Research finds an increase in suicide by readers or viewers when:

  • The number of stories about individual suicides increases
  • A particular death is reported at length or in many stories
  • The story of an individual death by suicide is placed on the front page or at the beginning of a broadcast
  • The headlines about specific suicide deaths are dramatic (A recent example: "Boy, 10, Kills Himself Over Poor Grades")

        The media can play a powerful role in educating the public about suicide prevention.  Stories about suicide may be newsworthy and need to be covered but they also have the potential to do harm.  The following recommendations for media coverage of suicide have been shown to decrease suicide rates.

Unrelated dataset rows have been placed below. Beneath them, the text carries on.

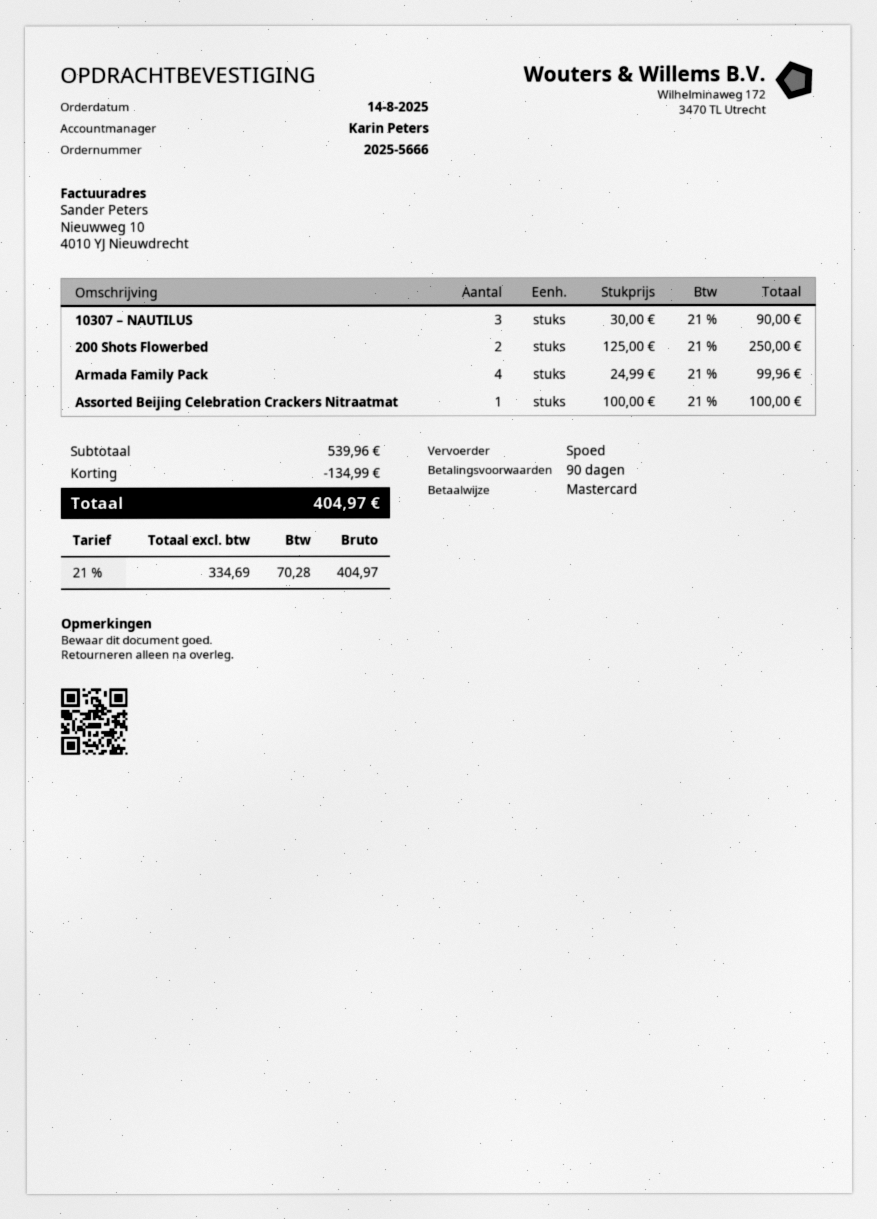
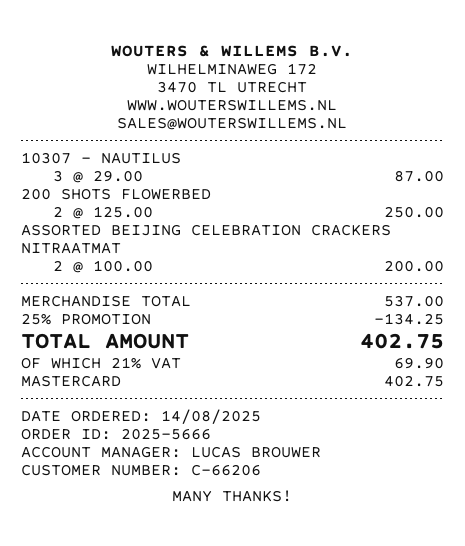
sales rep: Karin Peters -> LUCAS BROUWER
10307 – NAUTILUS: 3 x 30.00 = 90.00 -> 3 x 29.00 = 87.00
Armada Family Pack: 4 x 24.99 = 99.96 -> none
Assorted Beijing Celebration Crackers Nitraatmat: 1 x 100.00 = 100.00 -> 2 x 100.00 = 200.00
subtotal: 539.96 -> 537.00
discount: 134.99 -> 134.25
tax: 21% = 70.28 -> 21% = 69.90
total: 404.97 -> 402.75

  • Certain ways of describing suicide in the news contribute to what behavioral scientists call "suicide contagion" or "copycat" suicides.
  • Research suggests that inadvertently romanticizing suicide or idealizing those who take their own lives by portraying suicide as a heroic or romantic act may encourage others to identify with the victim
  • Exposure to suicide method through media reports can encourage vulnerable individuals to imitate it.  Clinicians believe the danger is even greater if there is a detailed description of the method. Research indicates that detailed descriptions or pictures of the location or site of a suicide encourage imitation
  •  Presenting suicide as the inexplicable act of an otherwise healthy or high-achieving person may encourage identification with the victim

        While this article was written and distributed by the groups listed at the bottom of this page to target the power and influence of the media, there are likely to be other factors involved with multiple suicides in a community.  Take the word media out and insert "community conversations/emphasis." If a suicide is the focus of most conversations, speeches, and discussions for a long period of time, the same outcome can occur. 
        Does this mean no one is to talk about the suicide?  No.  It means that the story can be reported factually just like any other story.  Family members and groups, the person was associated with, are allowed to grieve as needed.  However, it is not what everyone is talking about after awhile.  It is not the main focus of the community.  The person is not forgotten but the tragedy does not paralyze or emotionally hold the community hostage.
        There is another factor that is more complicated - the perception of certain individuals in the community.  No matter what you do, the media or general public, there will be some people who will romanticize and immortalize those who take their own life.   And in turn, they choose to continue the suicidal events.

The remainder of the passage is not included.